A registered manufacturer is not only responsible for release testing of final product but also responsible for in-process testing of components and systems that produce components.
In a warning letter, the FDA cited that a manufacturer was using an internal water system as a major component of the product. This system was tested intermittently but without specifications dictated by USP. Upon further examination, there was no initial qualification of the water system and no consistent testing on the use points for the system over time. The Experts at MEDVACON can assess your validations and conduct validations to ensure compliance. Here are the detailed citations from the FDA:
- Inadequate water system design to ensure it was suitable for producing water for formulation of drug products. There appeared to be several dead-legs which can foster biofilm.
- Lacked a written procedure and validated test method to perform microbial testing for coliforms and enumeration.
The suggested remediation tasks from the FDA were:
- Conduct a validation that includes identification of all system design issues and how they have been corrected including a system validation protocol, complete test results and final validation report.

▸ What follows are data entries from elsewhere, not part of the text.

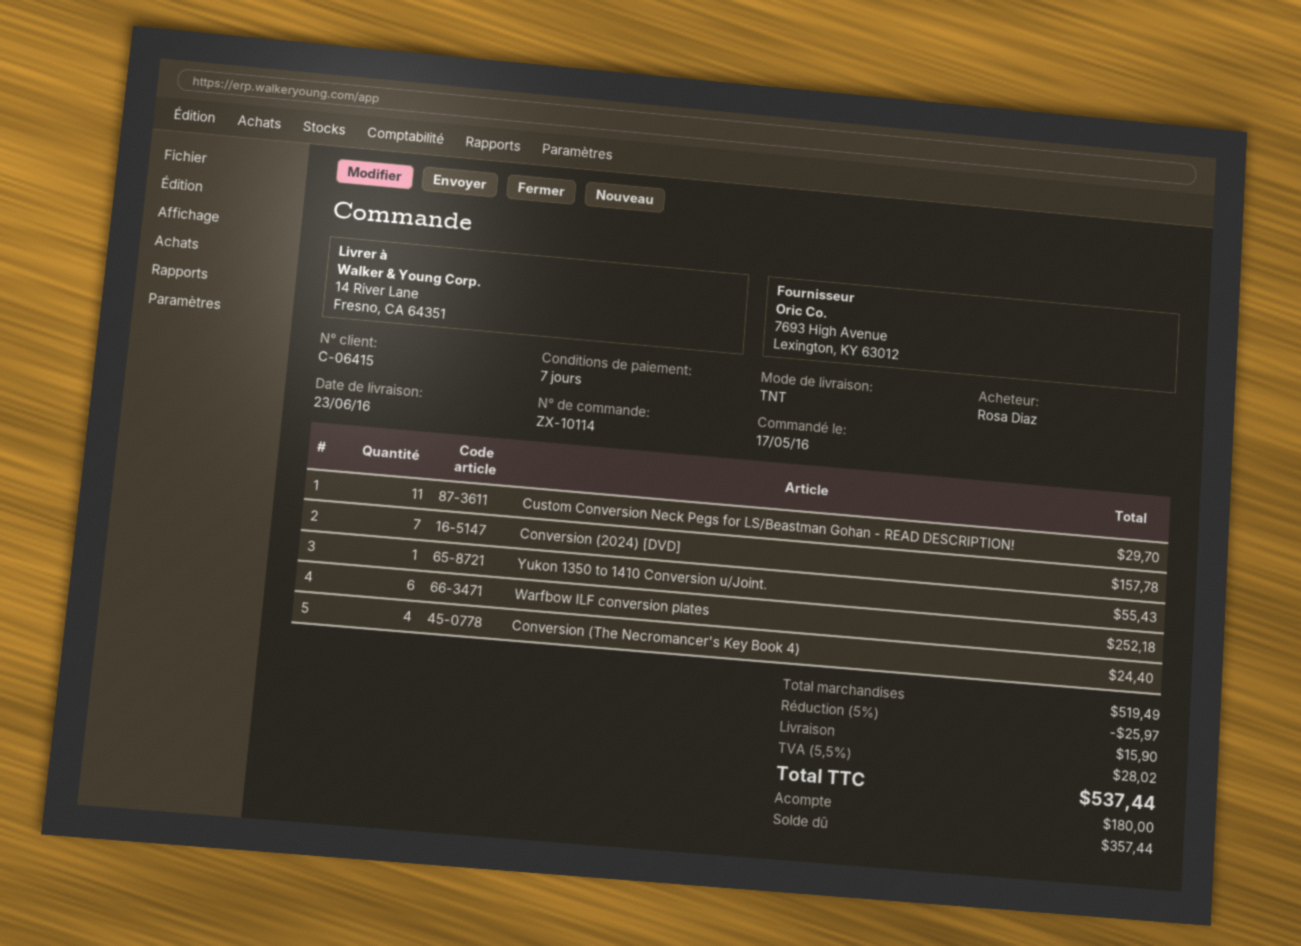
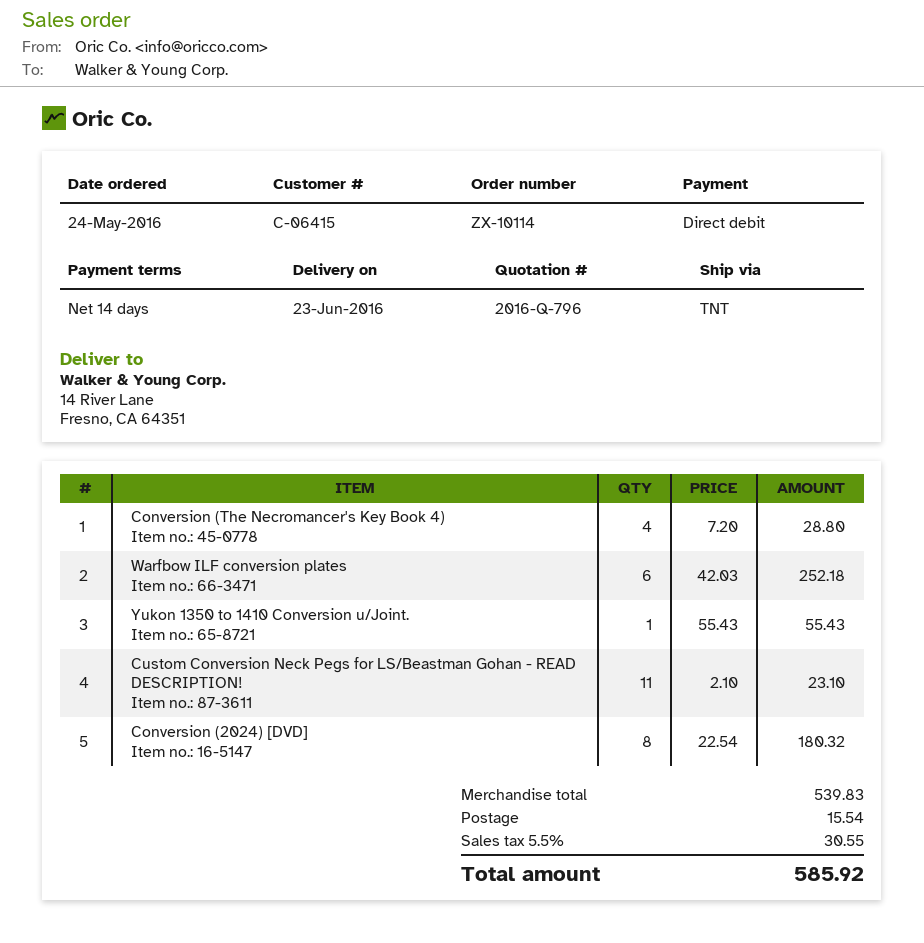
order date: 2016-05-17 -> 2016-05-24
payment terms: 7 days -> 14 days
Custom Conversion Neck Pegs for LS/Beastman Gohan - READ DESCRIPTION!: 11 for 29.70 -> 11 for 23.10
Conversion (2024) [DVD]: 7 for 157.78 -> 8 for 180.32
Conversion (The Necromancer's Key Book 4): 4 for 24.40 -> 4 for 28.80
subtotal: 519.49 -> 539.83
discount: 5% = 25.97 -> none
shipping: 15.90 -> 15.54
tax: 5.5% = 28.02 -> 5.5% = 30.55
total: 537.44 -> 585.92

- Monitoring of total microbial count limits to determine whether the system is producing water suitable for the intended use for products.
- Complete a detailed risk assessment addressing the potential effects of the observed water system failures and perform corrective actions.
- Generate and implement a procedure for water system monitoring that specifies microbial and chemical attributes to determine acceptability for use. Generate and implement a procedure for ongoing control, maintenance, and monitoring of water system with reference to USP monograph specifications.
Another warning letter citation was regarding the acceptance of a component by Certification of Analysis (COA) without vendor qualification and oversight. After examining the test methods cited on the COA, it was determined that the testing performed was not in compliance with USP specifications. The component was released and used in product and during lot release testing, microbial counts exceeded product limits but were acceptable according to the component COA. The remediation for this issue was a full product review for release specifications for all components and examination of supplier qualification practices.